Task requirements: Leaving the images out, output each entry below exactly.
+++ Supplied records +++
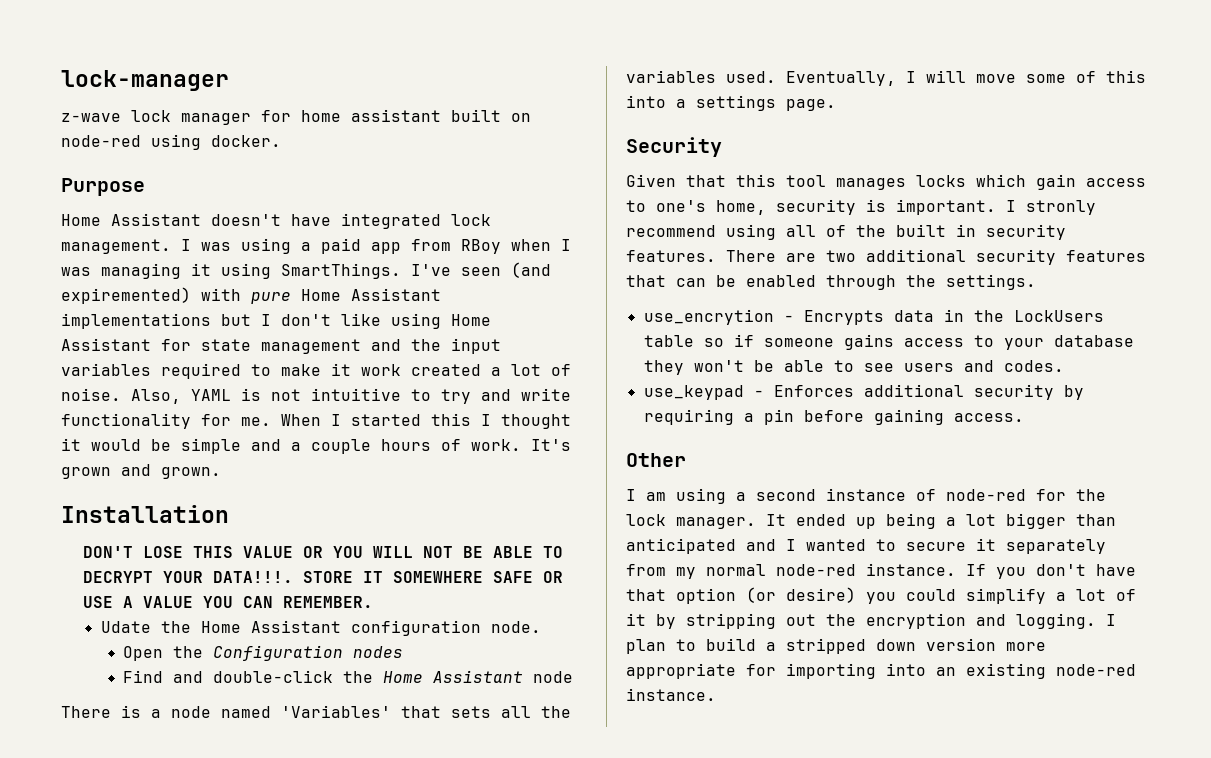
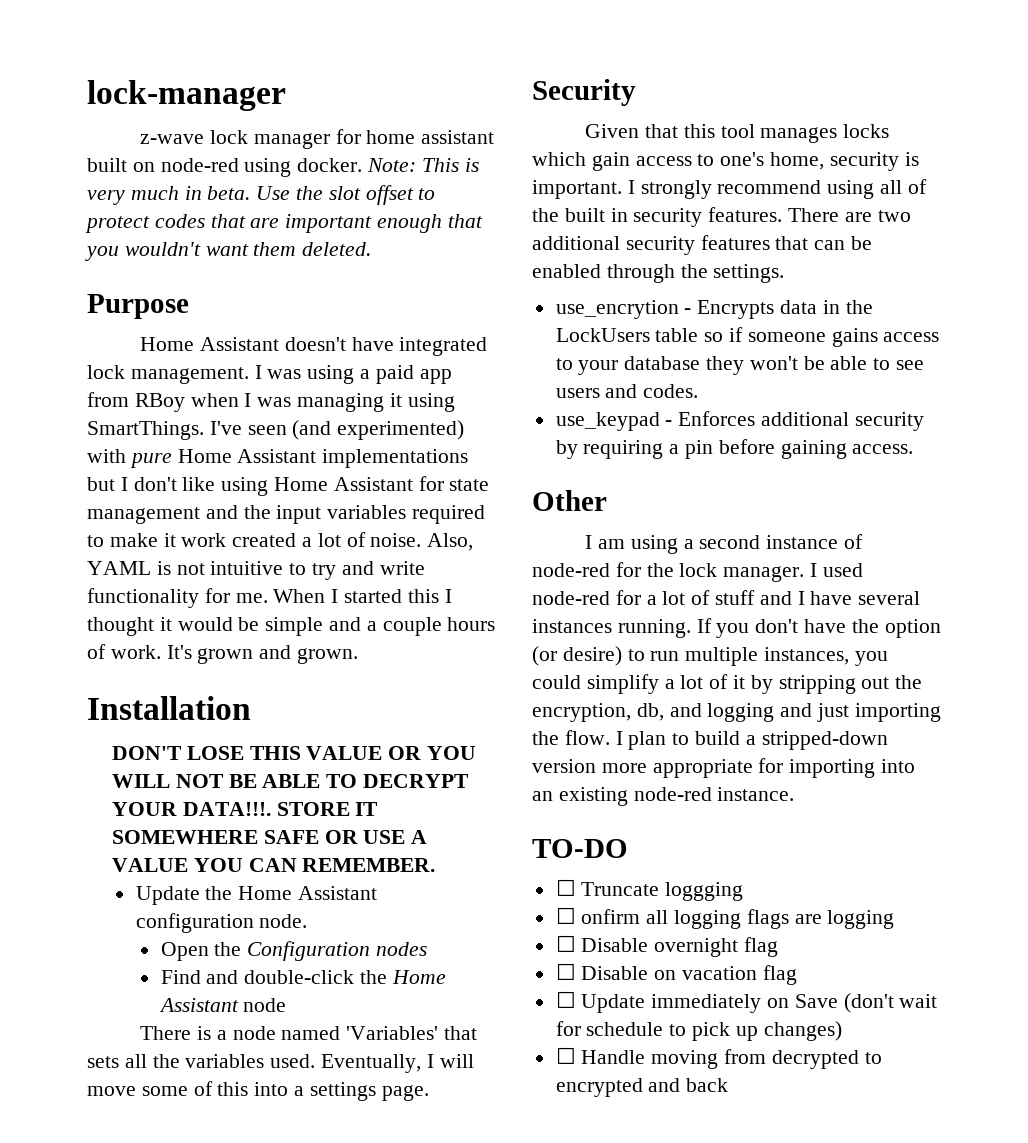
+ Note: This is very much in beta. Use the slot offset to protect codes that are important enough that you wouldn't want them deleted.
- I've seen (and expiremented) with pure Home Assistant implementations but I don't like using Home Assistant for state management and the input variables required to make it work created a lot of noise.
+ I've seen (and experimented) with pure Home Assistant implementations but I don't like using Home Assistant for state management and the input variables required to make it work created a lot of noise.
- Udate the Home Assistant configuration node.
+ Update the Home Assistant configuration node.
- I stronly recommend using all of the built in security features.
+ I strongly recommend using all of the built in security features.
- It ended up being a lot bigger than anticipated and I wanted to secure it separately from my normal node-red instance.
+ I used node-red for a lot of stuff and I have several instances running.
- If you don't have that option (or desire) you could simplify a lot of it by stripping out the encryption and logging.
+ If you don't have the option (or desire) to run multiple instances, you could simplify a lot of it by stripping out the encryption, db, and logging and just importing the flow.
- I plan to build a stripped down version more appropriate for importing into an existing node-red instance.
+ I plan to build a stripped-down version more appropriate for importing into an existing node-red instance.
+ TO-DO
+ ☐ Truncate loggging
+ ☐ onfirm all logging flags are logging
+ ☐ Disable overnight flag
+ ☐ Disable on vacation flag
+ ☐ Update immediately on Save (don't wait for schedule to pick up changes)
+ ☐ Handle moving from decrypted to encrypted and back

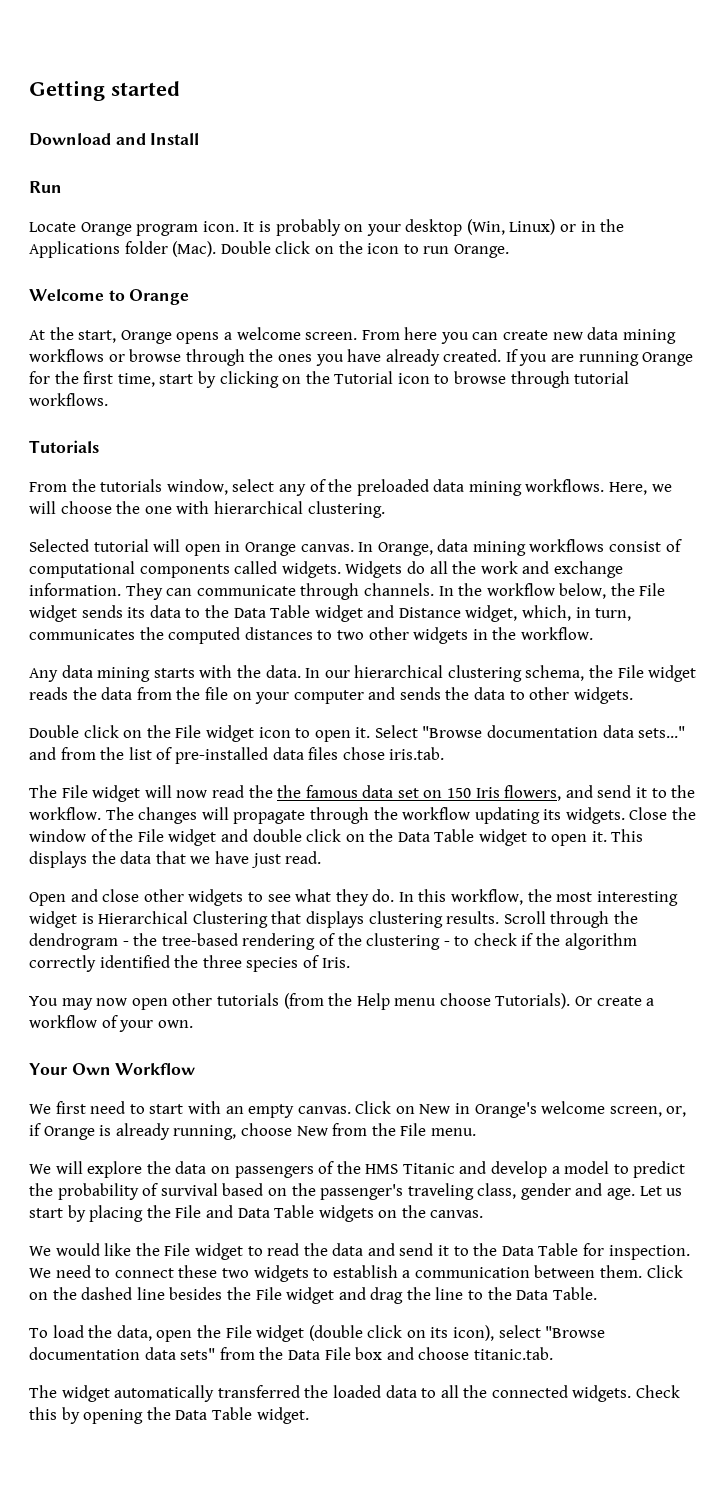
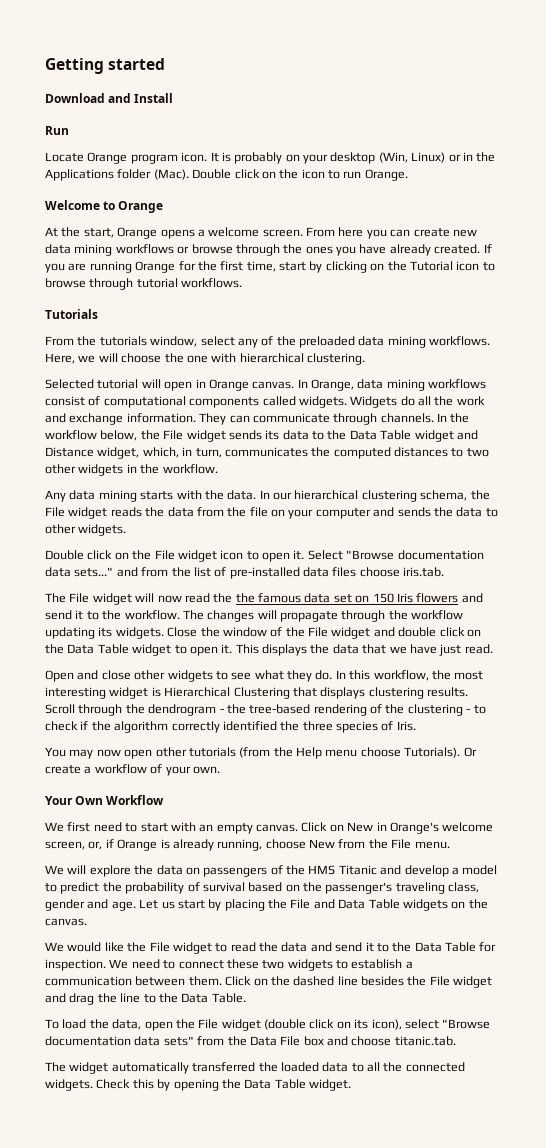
- Select "Browse documentation data sets..." and from the list of pre-installed data files chose iris.tab.
+ Select "Browse documentation data sets..." and from the list of pre-installed data files choose iris.tab.
- The File widget will now read the the famous data set on 150 Iris flowers, and send it to the workflow.
+ The File widget will now read the the famous data set on 150 Iris flowers and send it to the workflow.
+++
Solution below:
+ Note: This is very much in beta. Use the slot offset to protect codes that are important enough that you wouldn't want them deleted.
- I've seen (and expiremented) with pure Home Assistant implementations but I don't like using Home Assistant for state management and the input variables required to make it work created a lot of noise.
+ I've seen (and experimented) with pure Home Assistant implementations but I don't like using Home Assistant for state management and the input variables required to make it work created a lot of noise.
- Udate the Home Assistant configuration node.
+ Update the Home Assistant configuration node.
- I stronly recommend using all of the built in security features.
+ I strongly recommend using all of the built in security features.
- It ended up being a lot bigger than anticipated and I wanted to secure it separately from my normal node-red instance.
+ I used node-red for a lot of stuff and I have several instances running.
- If you don't have that option (or desire) you could simplify a lot of it by stripping out the encryption and logging.
+ If you don't have the option (or desire) to run multiple instances, you could simplify a lot of it by stripping out the encryption, db, and logging and just importing the flow.
- I plan to build a stripped down version more appropriate for importing into an existing node-red instance.
+ I plan to build a stripped-down version more appropriate for importing into an existing node-red instance.
+ TO-DO
+ ☐ Truncate loggging
+ ☐ onfirm all logging flags are logging
+ ☐ Disable overnight flag
+ ☐ Disable on vacation flag
+ ☐ Update immediately on Save (don't wait for schedule to pick up changes)
+ ☐ Handle moving from decrypted to encrypted and back

- Select "Browse documentation data sets..." and from the list of pre-installed data files chose iris.tab.
+ Select "Browse documentation data sets..." and from the list of pre-installed data files choose iris.tab.
- The File widget will now read the the famous data set on 150 Iris flowers, and send it to the workflow.
+ The File widget will now read the the famous data set on 150 Iris flowers and send it to the workflow.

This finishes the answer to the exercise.